▶ Task to carry out
Print exactly the line that contains "2018-06-24: 75 -> none", then every following line through the end of the material; include nothing else and no pictures.

▶ Records supplied
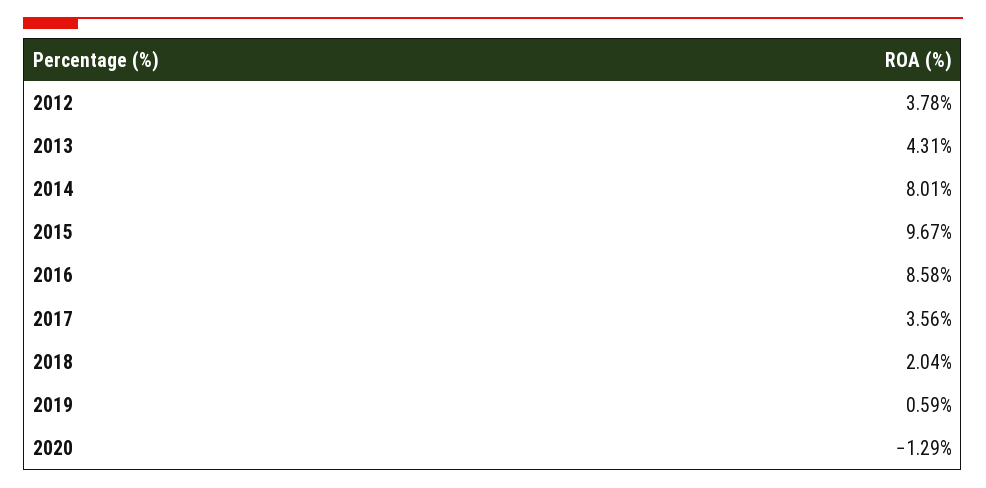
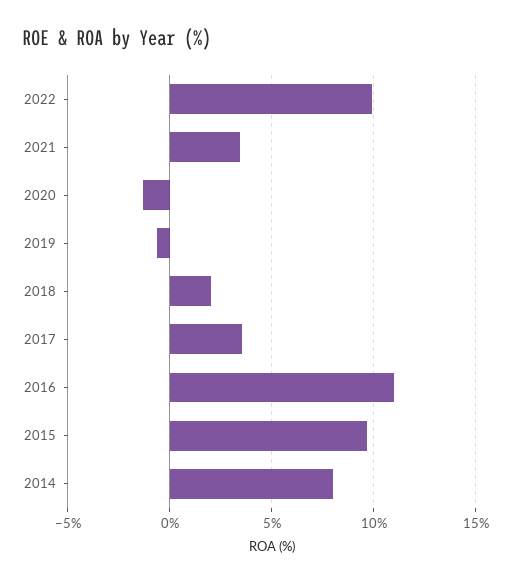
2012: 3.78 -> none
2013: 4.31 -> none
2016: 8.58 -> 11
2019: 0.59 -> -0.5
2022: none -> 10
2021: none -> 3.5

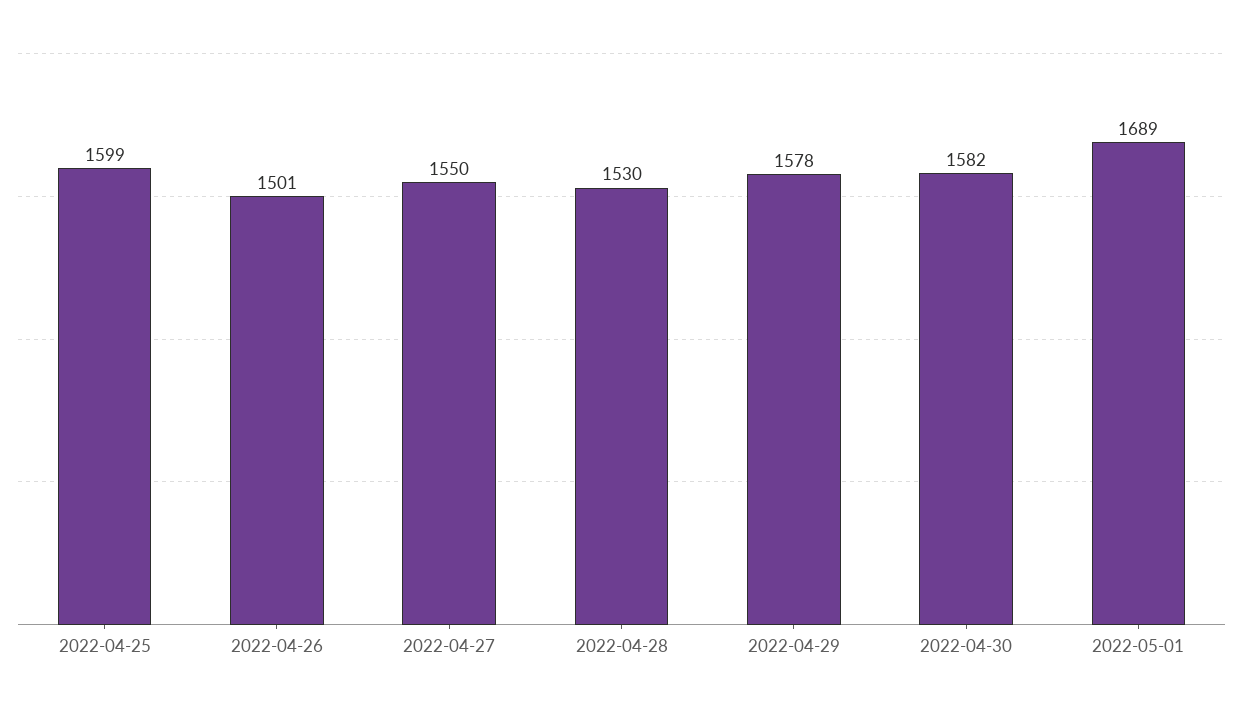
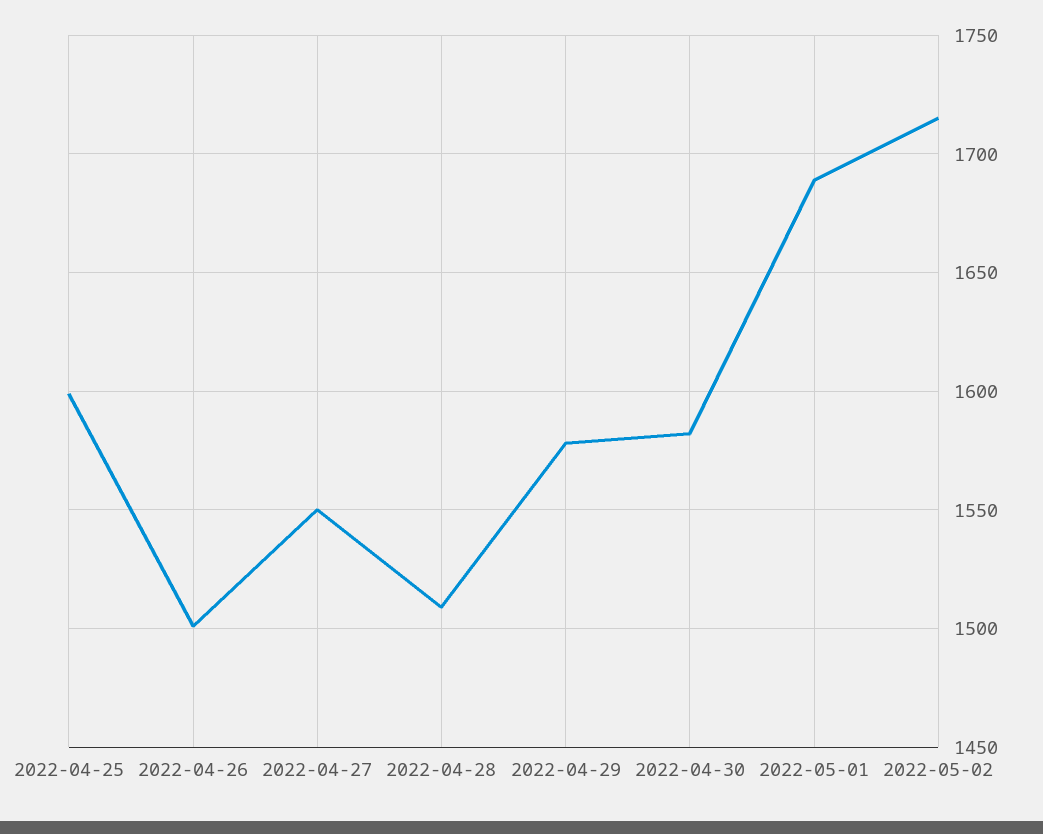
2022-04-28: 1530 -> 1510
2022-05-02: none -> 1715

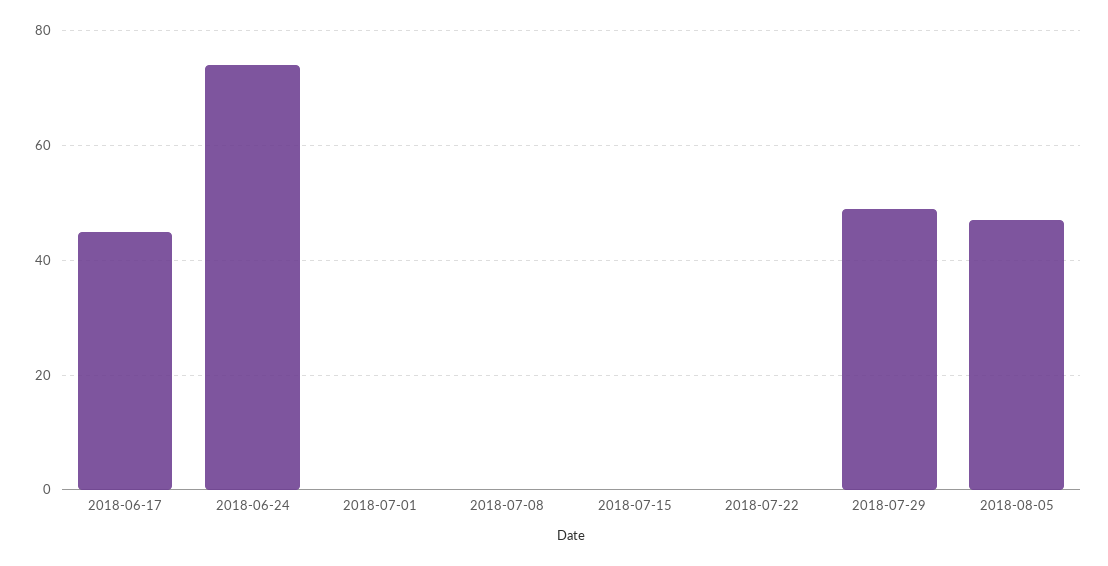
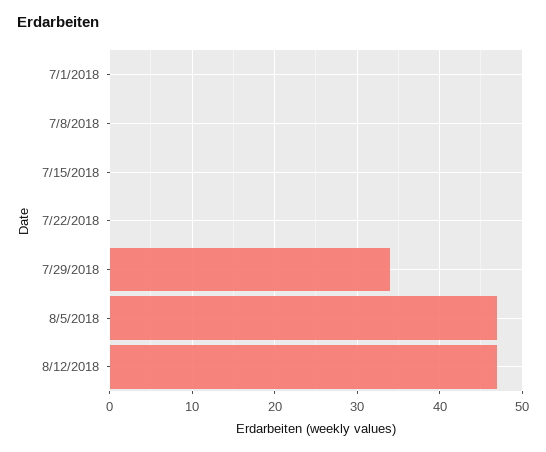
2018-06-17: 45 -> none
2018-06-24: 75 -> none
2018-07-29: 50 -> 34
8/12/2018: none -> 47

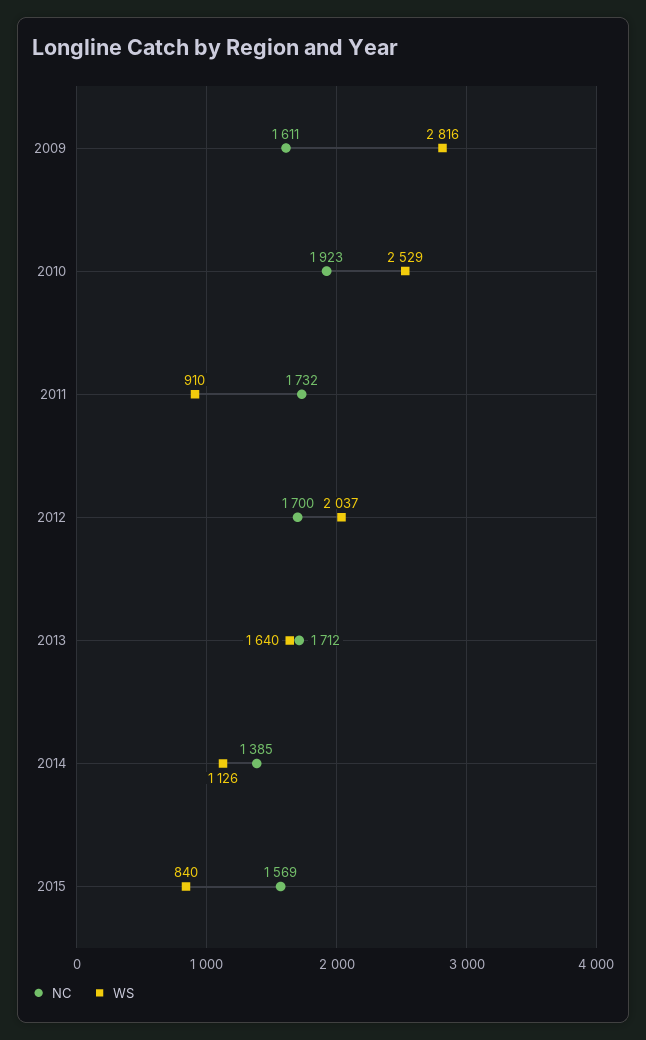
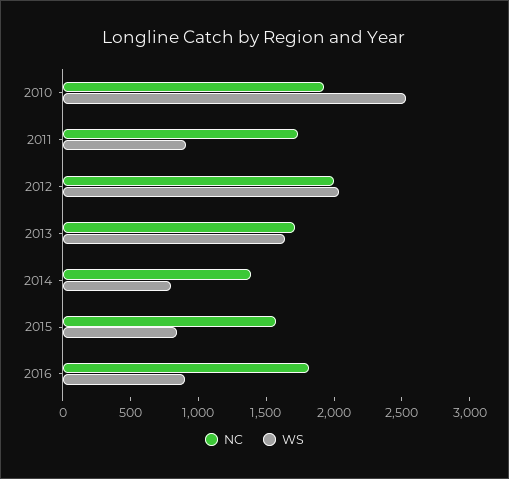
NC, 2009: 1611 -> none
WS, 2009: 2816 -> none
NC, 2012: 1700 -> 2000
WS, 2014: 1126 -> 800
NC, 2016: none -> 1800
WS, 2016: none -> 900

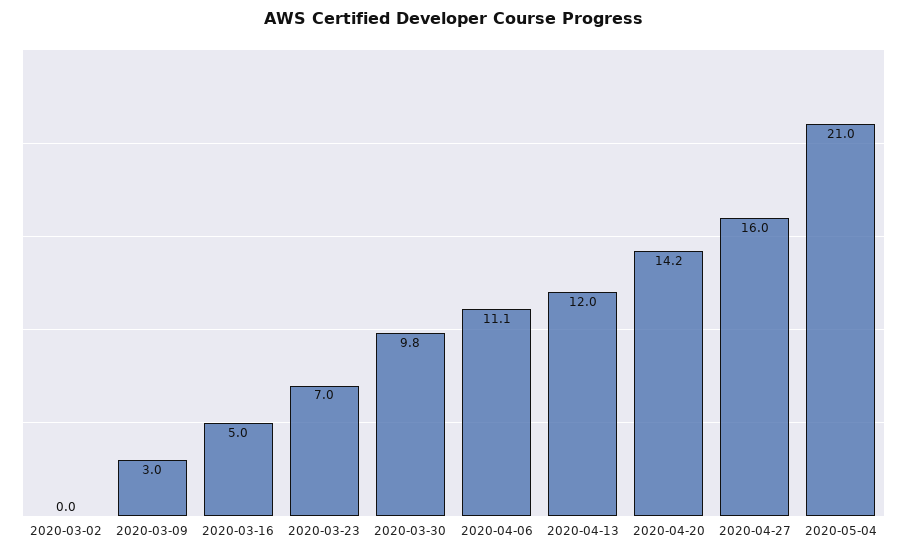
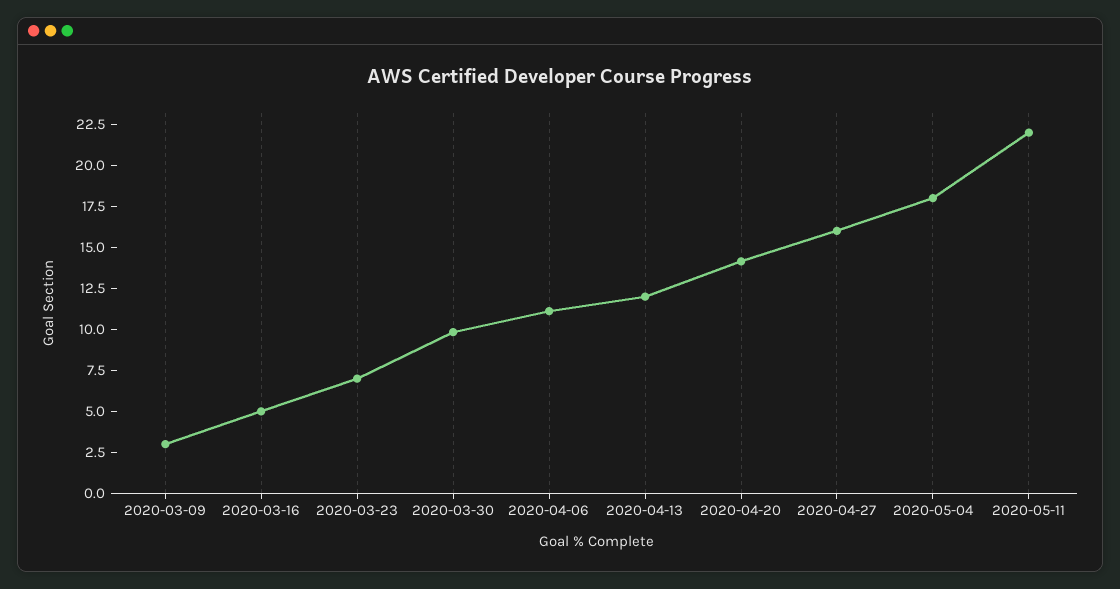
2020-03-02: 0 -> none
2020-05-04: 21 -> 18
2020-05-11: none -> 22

▶ Solution for this task
2018-06-24: 75 -> none
2018-07-29: 50 -> 34
8/12/2018: none -> 47

NC, 2009: 1611 -> none
WS, 2009: 2816 -> none
NC, 2012: 1700 -> 2000
WS, 2014: 1126 -> 800
NC, 2016: none -> 1800
WS, 2016: none -> 900

2020-03-02: 0 -> none
2020-05-04: 21 -> 18
2020-05-11: none -> 22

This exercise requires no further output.